The protein corona (PC) plays an important role in regulating the in vivo fate of nanoparticles (NPs). Modulating the surface chemical properties of NPs to control PC formation provides an alternative impetus for the oral delivery of small interfering RNA (siRNA). Herein, using tripolyphosphate (TPP), hyaluronic acid, and poly-γ-glutamic acid as cross-linkers, three types of mannose-modified trimethyl chitosan–cysteine (MTC)-based NPs with distinct surface chemistries were prepared to encapsulate siRNA via ionic gelation. The MTC-based NPs that were cross-linked exclusively with TPP (MTC/TPP/siRNA NPs) exhibited greater thiol group accessibility on their surfaces, resulting in a stronger affinity for apolipoprotein (APO) B48 during translocation across intestinal epithelia.

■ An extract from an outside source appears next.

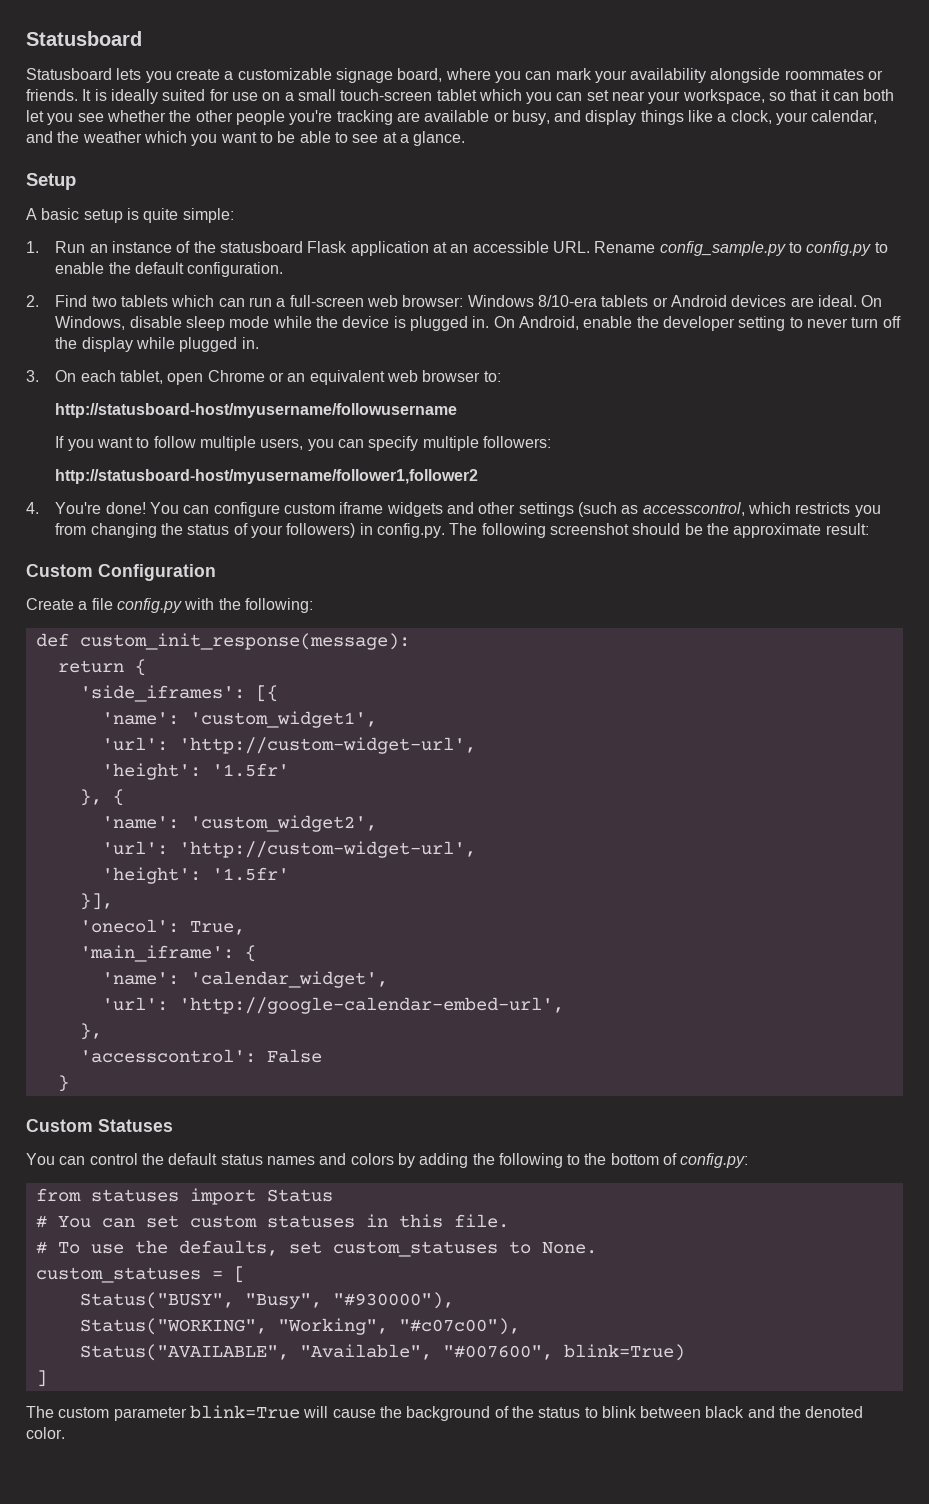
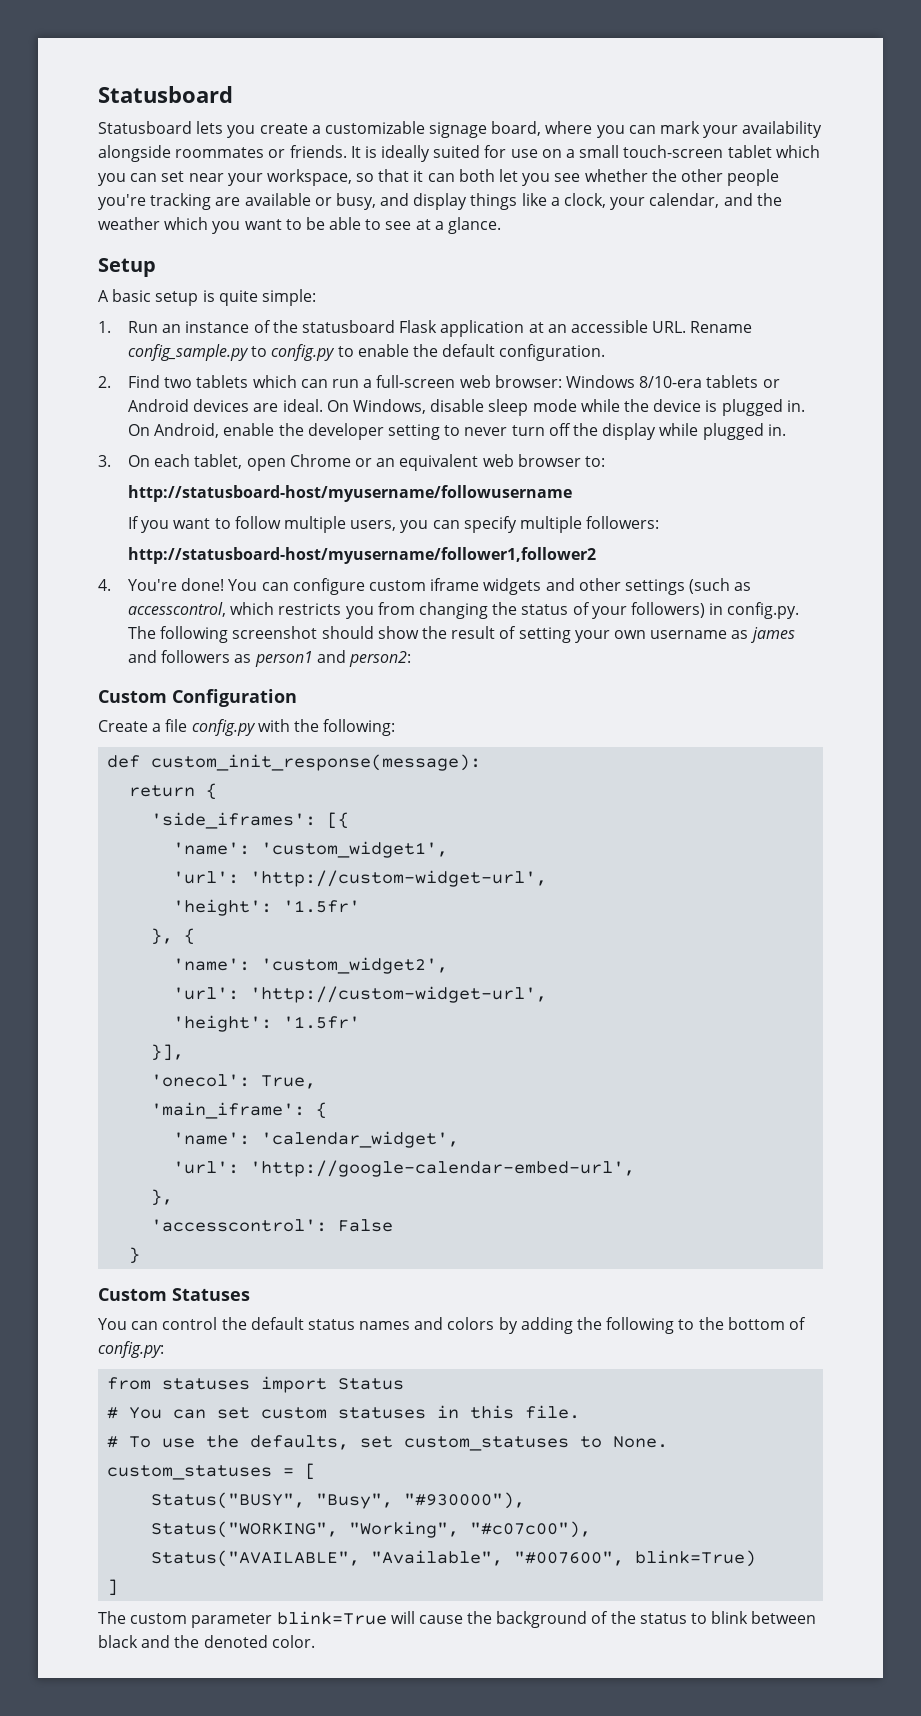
[684,523,869,538] be the approximate result: -> [377,626,795,643] [128,650,412,667] show the result of setting your own username as james and followers as person1 and person2:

Moreover, intracellular transport of MTC/TPP/siRNA NPs via the endoplasmic reticulum and Golgi apparatus further increased adsorption of APOB48, a key component of chylomicrons, which follow a similar transport pathway. Benefiting from the elevated APOB48 levels within the PC, the orally delivered MTC/TPP/siRNA NPs showed higher uptake by hepatic macrophages and better therapeutic efficacy for acute liver injury. Our results elucidate the role of NP surface chemical characteristics and translocation mechanisms across intestinal epithelia in forming oral PC, providing valuable insights for designing NPs that achieve effective oral gene delivery by customizing PC formation in vivo.